Records from a data source
---------------

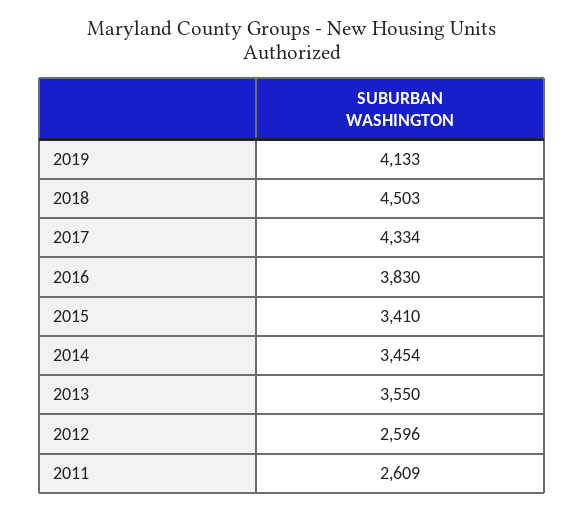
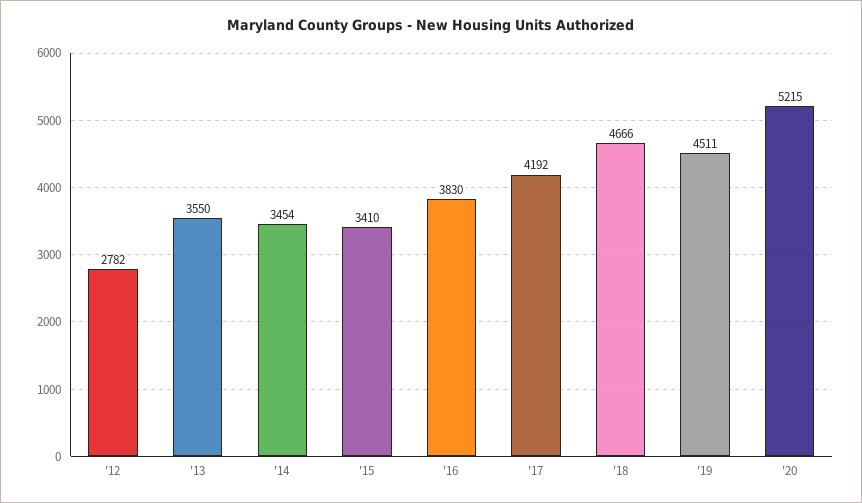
2019: 4133 -> 4511
2018: 4503 -> 4666
2017: 4334 -> 4192
2012: 2596 -> 2782
2011: 2609 -> none
'20: none -> 5215

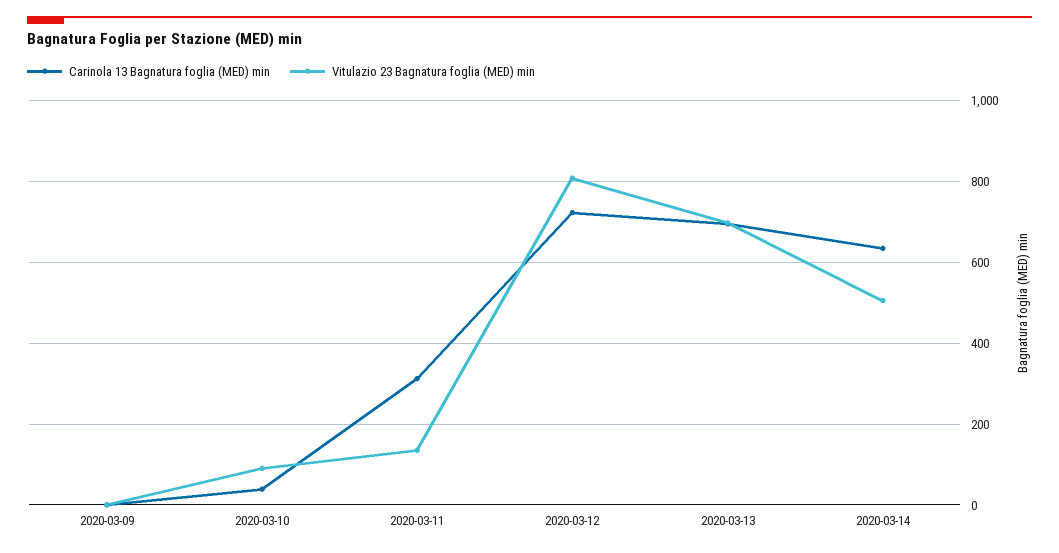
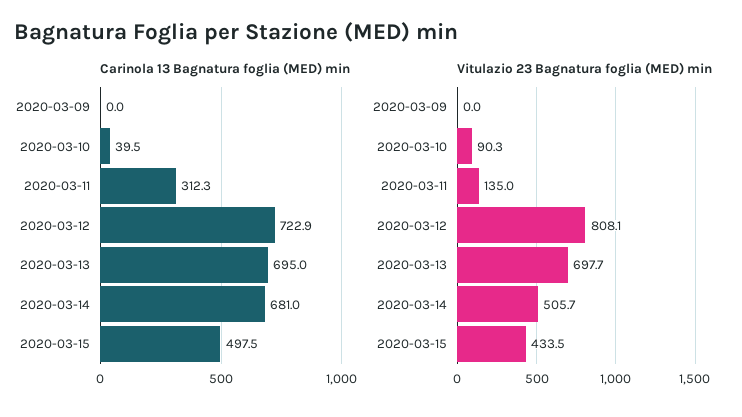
Carinola 13 Bagnatura foglia (MED) min, 2020-03-14: 640 -> 681
Carinola 13 Bagnatura foglia (MED) min, 2020-03-15: none -> 497.5
Vitulazio 23 Bagnatura foglia (MED) min, 2020-03-15: none -> 433.5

---------------

Exercise goal:
Check the lines above and copy each one that includes "foglia".

Completed task:
Carinola 13 Bagnatura foglia (MED) min, 2020-03-14: 640 -> 681
Carinola 13 Bagnatura foglia (MED) min, 2020-03-15: none -> 497.5
Vitulazio 23 Bagnatura foglia (MED) min, 2020-03-15: none -> 433.5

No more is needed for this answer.